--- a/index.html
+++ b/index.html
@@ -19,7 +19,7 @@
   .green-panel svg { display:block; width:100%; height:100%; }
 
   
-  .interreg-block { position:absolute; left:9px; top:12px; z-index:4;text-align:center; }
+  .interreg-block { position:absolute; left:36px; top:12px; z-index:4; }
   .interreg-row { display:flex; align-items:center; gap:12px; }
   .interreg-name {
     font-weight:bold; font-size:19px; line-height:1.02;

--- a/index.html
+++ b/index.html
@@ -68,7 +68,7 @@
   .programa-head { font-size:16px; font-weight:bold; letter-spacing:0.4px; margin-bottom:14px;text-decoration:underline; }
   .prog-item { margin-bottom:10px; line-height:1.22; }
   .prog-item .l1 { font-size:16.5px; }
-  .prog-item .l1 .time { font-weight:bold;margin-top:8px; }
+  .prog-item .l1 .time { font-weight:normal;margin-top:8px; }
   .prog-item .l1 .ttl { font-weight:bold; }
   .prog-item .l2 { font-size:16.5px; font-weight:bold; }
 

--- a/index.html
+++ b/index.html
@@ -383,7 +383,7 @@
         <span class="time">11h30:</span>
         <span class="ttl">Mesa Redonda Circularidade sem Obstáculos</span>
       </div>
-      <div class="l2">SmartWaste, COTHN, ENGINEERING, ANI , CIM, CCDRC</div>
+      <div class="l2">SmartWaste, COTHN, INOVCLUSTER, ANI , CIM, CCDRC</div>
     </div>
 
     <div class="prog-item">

____

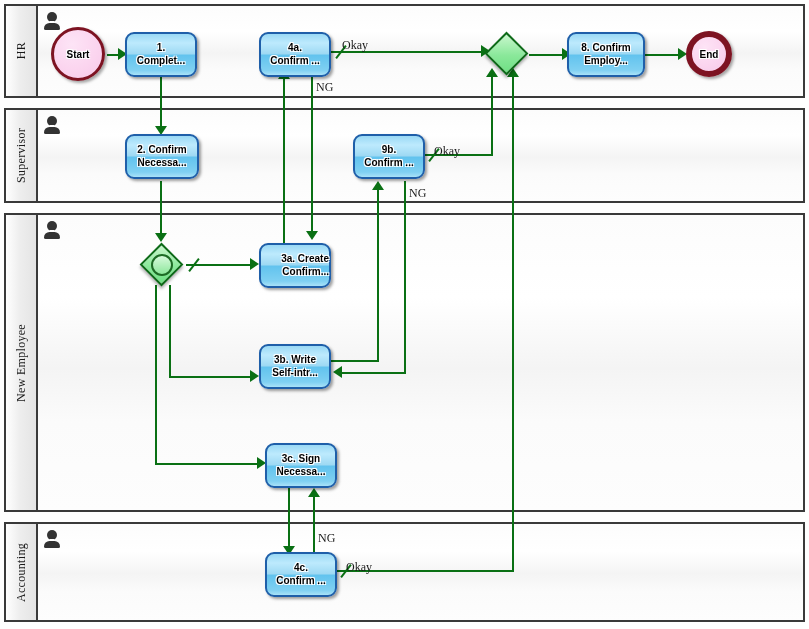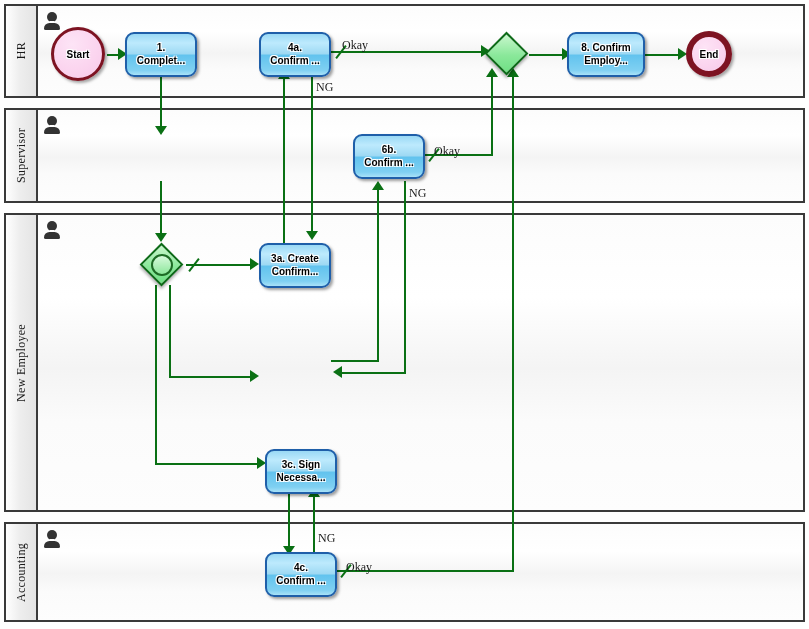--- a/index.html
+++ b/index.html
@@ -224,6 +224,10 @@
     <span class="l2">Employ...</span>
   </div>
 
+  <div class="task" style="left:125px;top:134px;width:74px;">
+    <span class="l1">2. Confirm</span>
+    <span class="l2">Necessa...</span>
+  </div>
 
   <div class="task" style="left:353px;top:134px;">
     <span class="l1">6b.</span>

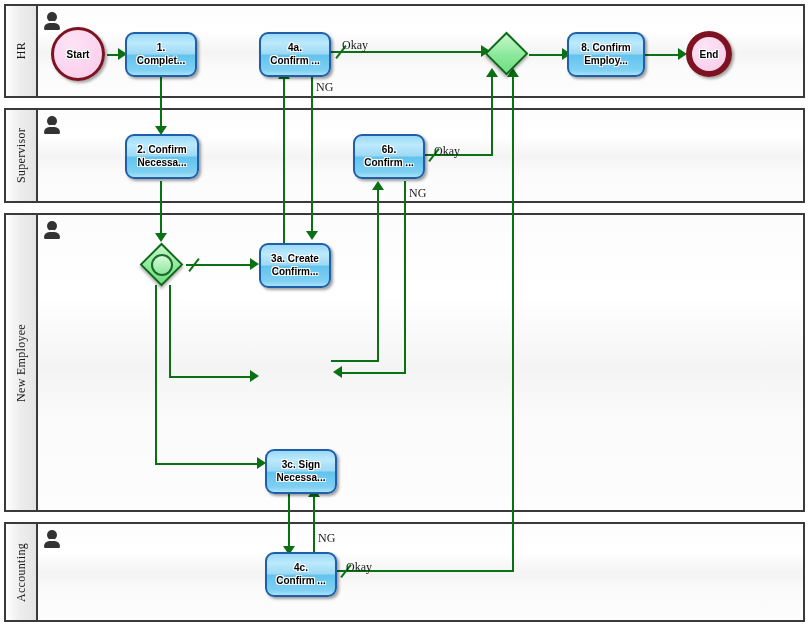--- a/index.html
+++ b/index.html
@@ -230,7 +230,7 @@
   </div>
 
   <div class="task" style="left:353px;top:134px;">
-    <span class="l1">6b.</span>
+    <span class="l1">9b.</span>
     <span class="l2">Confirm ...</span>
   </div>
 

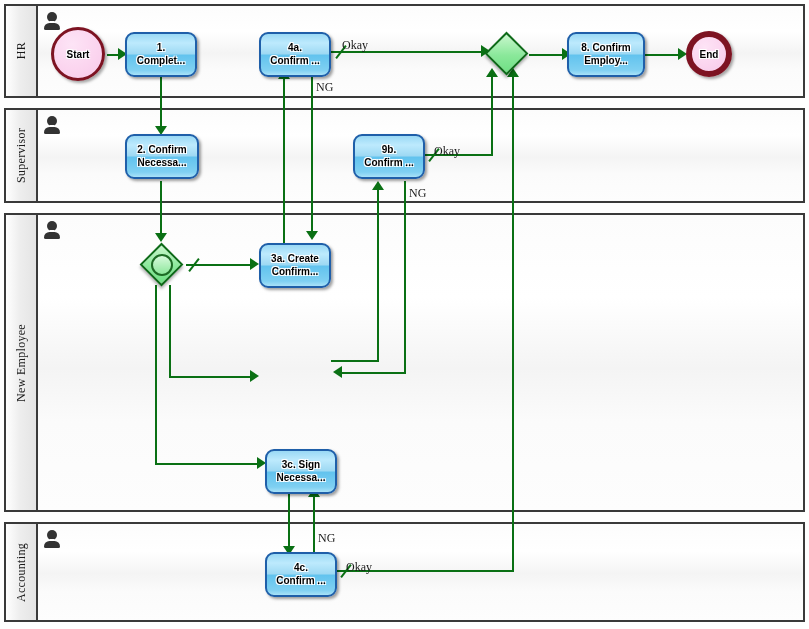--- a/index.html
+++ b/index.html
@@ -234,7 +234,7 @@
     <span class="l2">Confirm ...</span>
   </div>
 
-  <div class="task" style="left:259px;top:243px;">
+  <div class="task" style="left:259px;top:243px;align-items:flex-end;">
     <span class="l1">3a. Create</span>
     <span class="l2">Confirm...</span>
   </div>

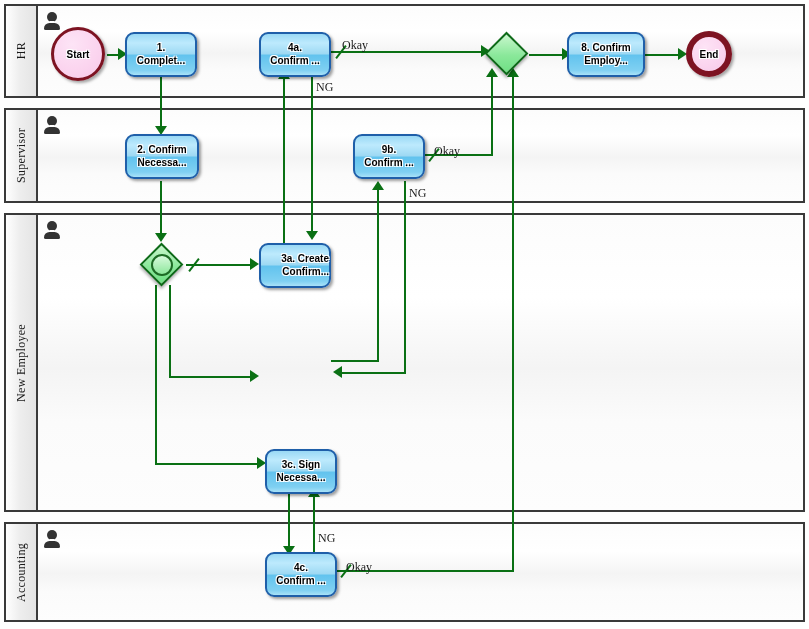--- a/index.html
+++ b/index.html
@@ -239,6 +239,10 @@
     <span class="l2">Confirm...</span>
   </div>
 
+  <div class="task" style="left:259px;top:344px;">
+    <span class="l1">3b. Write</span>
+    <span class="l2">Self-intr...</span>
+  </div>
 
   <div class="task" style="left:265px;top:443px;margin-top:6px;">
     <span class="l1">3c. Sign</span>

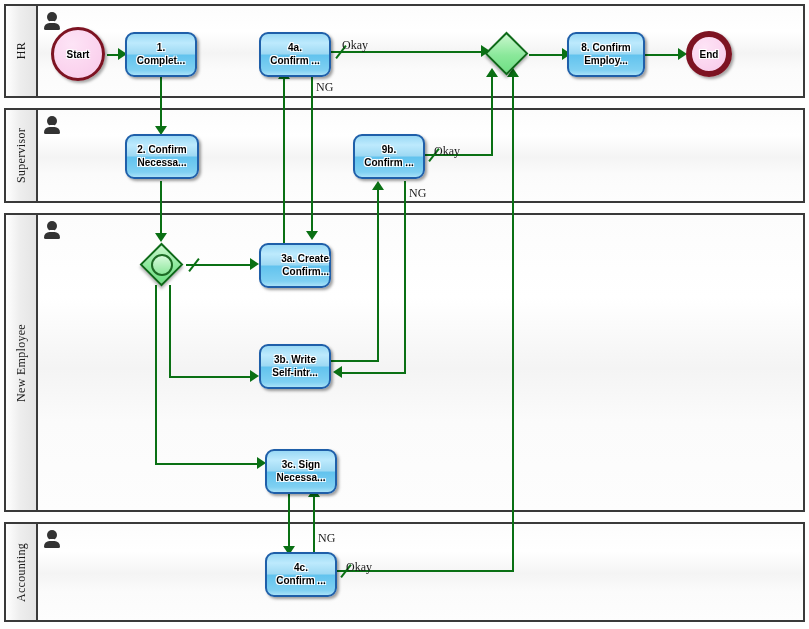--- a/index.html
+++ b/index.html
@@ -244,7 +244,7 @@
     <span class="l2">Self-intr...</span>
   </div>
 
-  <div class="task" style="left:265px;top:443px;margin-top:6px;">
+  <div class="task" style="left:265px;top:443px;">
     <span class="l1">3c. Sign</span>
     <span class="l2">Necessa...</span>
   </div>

____

■ **EXERCISE REQUIREMENTS**: Reply with every line of the listing that has the string "left".

■ **REPLY TO THE TASK**:
-  .interreg-block { position:absolute; left:9px; top:12px; z-index:4;text-align:center; }
+  .interreg-block { position:absolute; left:36px; top:12px; z-index:4; }
+  <div class="task" style="left:125px;top:134px;width:74px;">
   <div class="task" style="left:353px;top:134px;">
   <div class="task" style="left:353px;top:134px;">
-  <div class="task" style="left:259px;top:243px;">
+  <div class="task" style="left:259px;top:243px;align-items:flex-end;">
+  <div class="task" style="left:259px;top:344px;">
   <div class="task" style="left:265px;top:443px;margin-top:6px;">
-  <div class="task" style="left:265px;top:443px;margin-top:6px;">
+  <div class="task" style="left:265px;top:443px;">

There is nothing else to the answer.